Zapraszam do przeczytania
(Odwiedzono 226 razy, 1 razy dziś)
Powiem tyle: buhahahahahahaha :D Pikne!
A Ty idź dziatki bawić, a nie notki na blogu piszesz :P I zdjęcia rób, żebyś miał co pokazywać po powrocie :>
O pardonsik, ale wpisik jest przedwyjazowy, automacik go zarzucił:P
Ten komentarz został usunięty przez autora.
Ależ waćpan napodziłeś tych wpisów przedwyjazdowych, to chyba duch JIK-a natchnął:).
Bo ten blog jest „miły w czytaniu”:)
Ale po raz ostatni zajrzałam tutaj z kawą – mój laptop może nie przetrzymać ponownego zalania…

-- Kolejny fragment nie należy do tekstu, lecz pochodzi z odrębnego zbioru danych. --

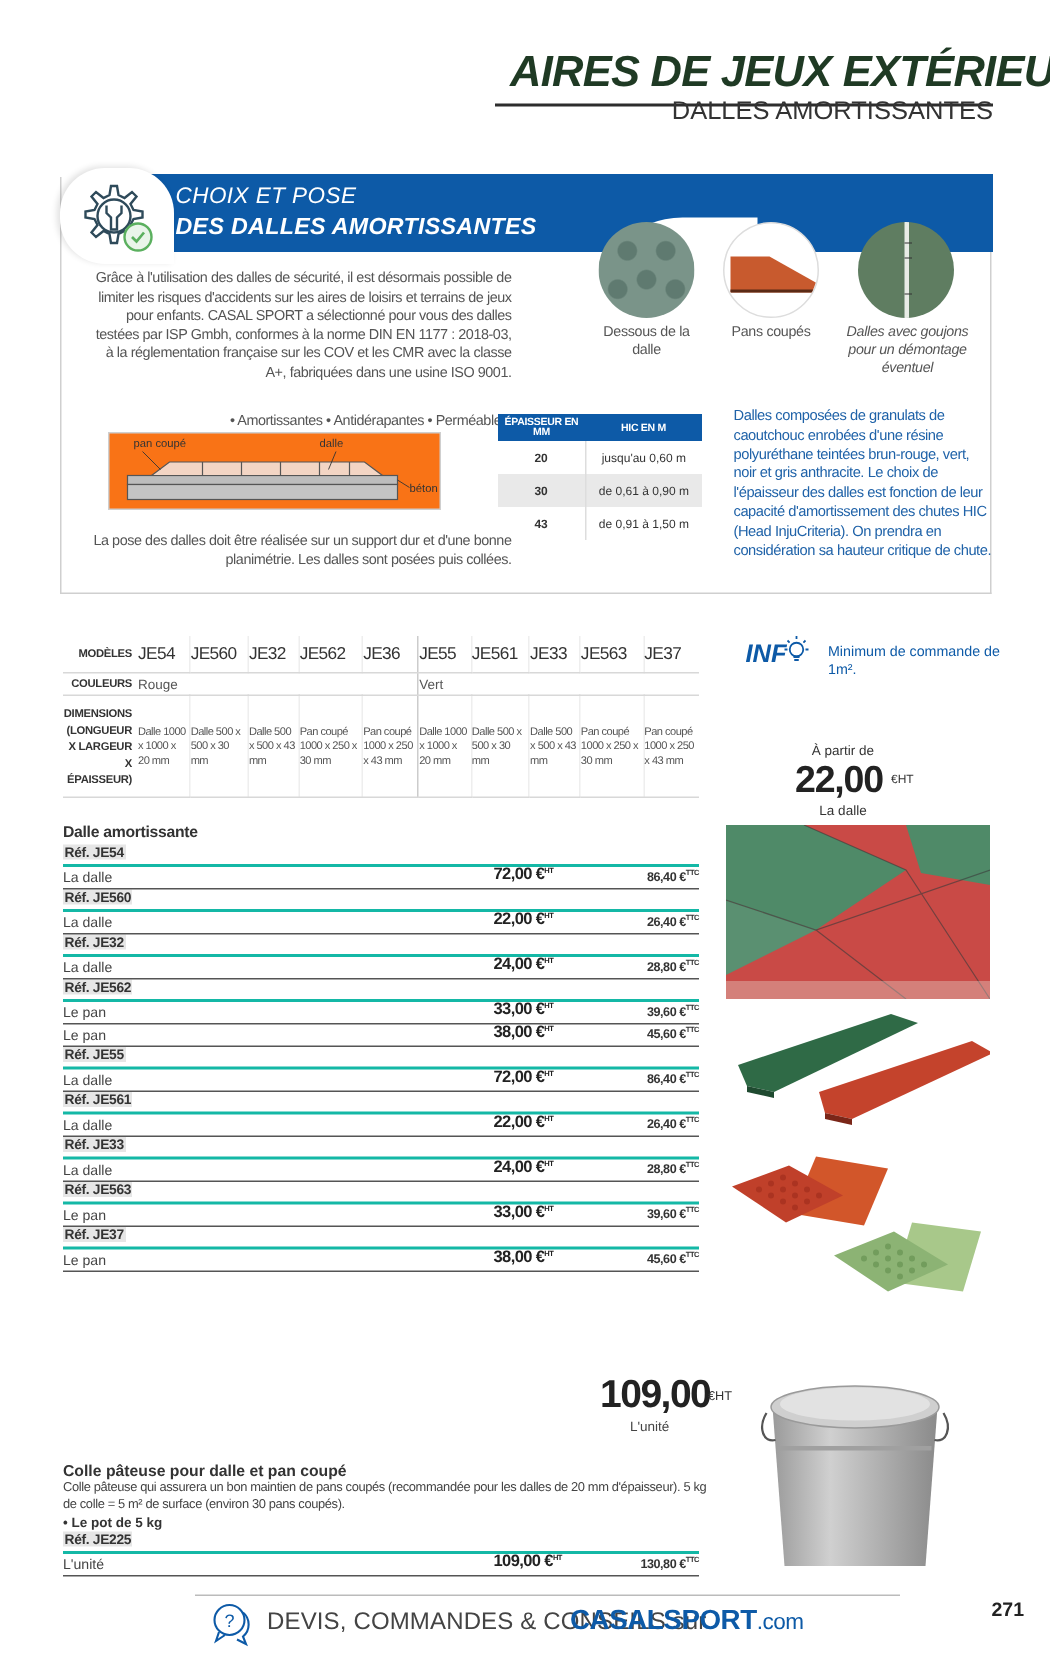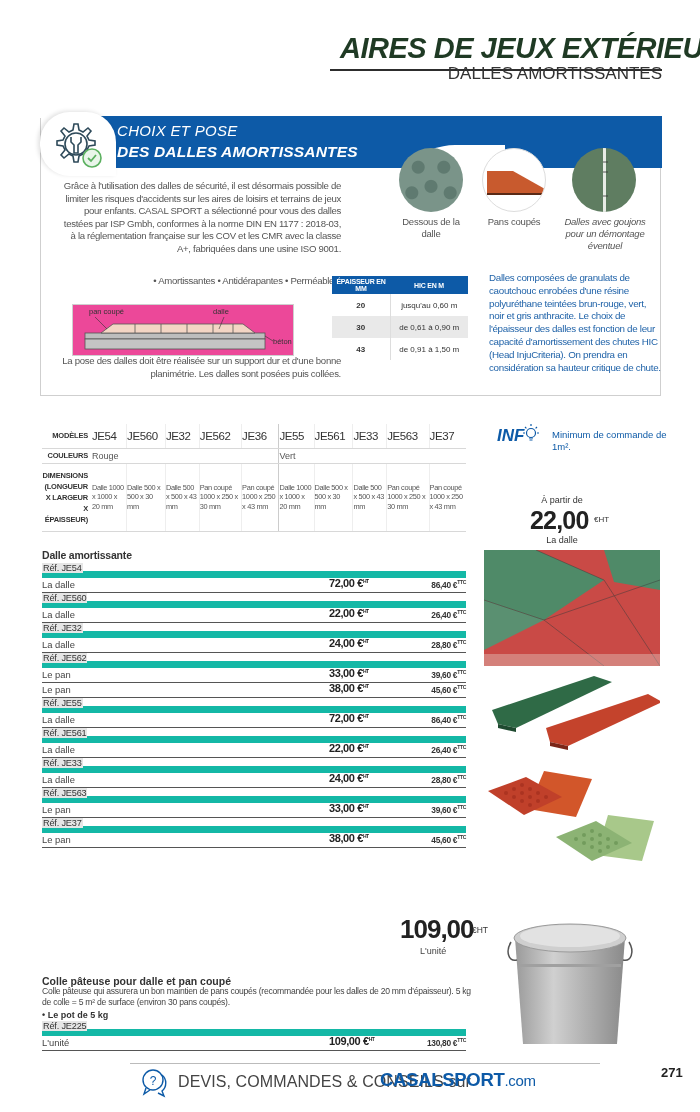--- a/index.html
+++ b/index.html
@@ -20,21 +20,21 @@
   #info-banner-curve { left: 395px; top: 145px; width: 110px; height: 60px; background: #ffffff; border-radius: 60px 0 0 0; }
   #icon-tab { left: 40px; top: 112px; width: 76px; height: 64px; background: #fff; border-radius: 30px 30px 0 30px; box-shadow: -2px -1px 4px rgba(0,0,0,0.12); }
   #gear-icon { left: 48px; top: 120px; width: 60px; height: 52px; }
   #info-title-1 { left: 117px; top: 122px; color: #fff; font-size: 15px; font-style: italic; letter-spacing: 0.3px; }
   #info-title-2 { left: 117px; top: 143px; color: #fff; font-size: 15.5px; font-weight: bold; font-style: italic; letter-spacing: 0.2px; }
 
   .para { font-size: 9.6px; line-height: 12.6px; color: #555; letter-spacing: -0.3px; text-align: right; }
   #info-para { left: 61px; top: 180px; width: 280px; }
   #info-bullets { left: 61px; top: 275px; width: 280px; }
 
-  #diagram { left: 72px; top: 304px; width: 222px; height: 52px; border: 1px solid #cfcfcf; background: #ec4899; }
+  #diagram { left: 72px; top: 288px; width: 222px; height: 52px; border: 1px solid #cfcfcf; background: #f97316; }
   #pose-para { left: 61px; top: 355px; width: 280px; }
 
   
   .feat-circle { width: 64px; height: 64px; border-radius: 50%; border: 1px solid #ddd; overflow: hidden; }
   #feat-1 { left: 399px; top: 148px; background: radial-gradient(circle at 30% 30%, #5f7a70 0 6px, transparent 7px), radial-gradient(circle at 70% 30%, #5f7a70 0 6px, transparent 7px), radial-gradient(circle at 50% 60%, #5f7a70 0 6px, transparent 7px), radial-gradient(circle at 20% 70%, #5f7a70 0 6px, transparent 7px), radial-gradient(circle at 80% 70%, #5f7a70 0 6px, transparent 7px), #7a9489; border: none; }
   #feat-2 { left: 482px; top: 148px; background: #fff; }
   #feat-3 { left: 572px; top: 148px; background: #5f7d61; border: none; }
   .feat-cap { font-size: 9.5px; line-height: 12px; color: #555; text-align: center; letter-spacing: -0.2px; }
   #feat-cap-1 { left: 395px; top: 216px; width: 72px; }
   #feat-cap-2 { left: 478px; top: 216px; width: 72px; }
@@ -63,21 +63,21 @@
   #bulb-icon { left: 520px; top: 423px; width: 22px; height: 22px; }
   #inf-text { left: 552px; top: 429px; width: 130px; font-size: 9.5px; line-height: 11.5px; color: #0d5aa7; }
   #from-label { left: 520px; top: 495px; width: 84px; text-align: center; font-size: 9px; color: #333; }
   #from-price { left: 530px; top: 506px; font-size: 25px; font-weight: bold; color: #222; letter-spacing: -0.8px; }
   #from-unit { left: 594px; top: 515px; font-size: 8px; color: #333; }
   #from-per { left: 520px; top: 535px; width: 84px; text-align: center; font-size: 9px; color: #333; }
 
   
   #list-title { left: 42px; top: 549px; font-size: 10.5px; font-weight: bold; color: #333; letter-spacing: -0.2px; }
   .pl { left: 42px; width: 424px; }
-  .pl-ref { height: 15px; border-bottom: 7px solid #14b8a6; font-size: 9.2px; font-weight: normal; color: #333; letter-spacing: -0.2px; }
+  .pl-ref { height: 15px; border-bottom: 2px solid #14b8a6; font-size: 9.2px; font-weight: bold; color: #333; letter-spacing: -0.2px; }
   .pl-ref span { background: #e6e6e6; padding: 0 1px; }
   .pl-row { height: 15px; border-bottom: 1.5px solid #555; font-size: 9.4px; color: #444; position: relative; }
   .pl-row .lbl { position: absolute; left: 0; top: 1px; }
   .pl-row .ht { position: absolute; left: 287px; top: -1px; font-size: 11px; font-weight: bold; color: #222; letter-spacing: -0.4px; }
   .pl-row .ht sup, .pl-row .ttc sup { font-size: 5px; vertical-align: 4px; }
   .pl-row .ttc { position: absolute; right: 0; top: 1px; font-size: 8.4px; font-weight: bold; color: #333; letter-spacing: -0.3px; }
 
   
   #img-tiles { left: 484px; top: 550px; width: 176px; height: 116px; overflow: hidden; background: #c94a46; }
   #img-edges { left: 484px; top: 672px; width: 176px; height: 80px; }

Przecie słońce w całej krasie :-))
@Niedopisanie: mnie też nie przestanie, dlatego z zapartym tchem śledzę słowa kluczowe:)
@Iza: może i duch JIKa:)
@Anek7: dziękuję za miłe słowa:) Kiedyś Lirael napisała regulamin korzystania z tego bloga, ja go chyba wkleję gdzieś u góry, żeby nie było, że nie ostrzegałem:)
To bardzo niesprawiedliwe – u mnie z niejasnych powodów skończył się dopływ ekscentrycznych zapytań. Najbardziej oryginalne to „symbolika flaminga”.
Twój dzisiejszy zestaw słów kluczowych bije wszelkie rekordy! :D Rozrzut tematyki imponujący.
A krnąbrne dziewczynki zostały dotkliwie ukarane Twoim urlopowym ograniczonym dostępem do blogosfery, więc tytuł jak najbardziej na rzeczy. :)
P.S.
W trosce o klawiatury Twoich czytelników zdecydowanie popieram pomysł wklejenia regulaminu. :)
@Lirael: zacznij używać w recenzjach słów typu „lateks”, „biczowanie”, „wampir” i sprawdź efekty. Przykład: „Kraszewski biczuje nas słowami niczym wampir w lateksie”:D
PS. A pamiętasz, gdzie zamieściłaś regulamin? On co prawda przesadnie pochlebny, ale może faktycznie niech się czytelnicy zapoznają, zanim zaleje mnie fala pozwów o odszkodowania za zniszczone klawiatury:P
@Monotema: u nas po południu też już się wypogodziło:)
~ zacofany.w.lekturze
Dziękuję Ci za pomysł na zwabienie ekscentrycznych słów kluczowych. :)
W ostatniej recenzji napomknęłam o wilkołakach, wprawdzie bez intencji przyciągania dziwnych zapytań, ale efekt może być ciekawy. :)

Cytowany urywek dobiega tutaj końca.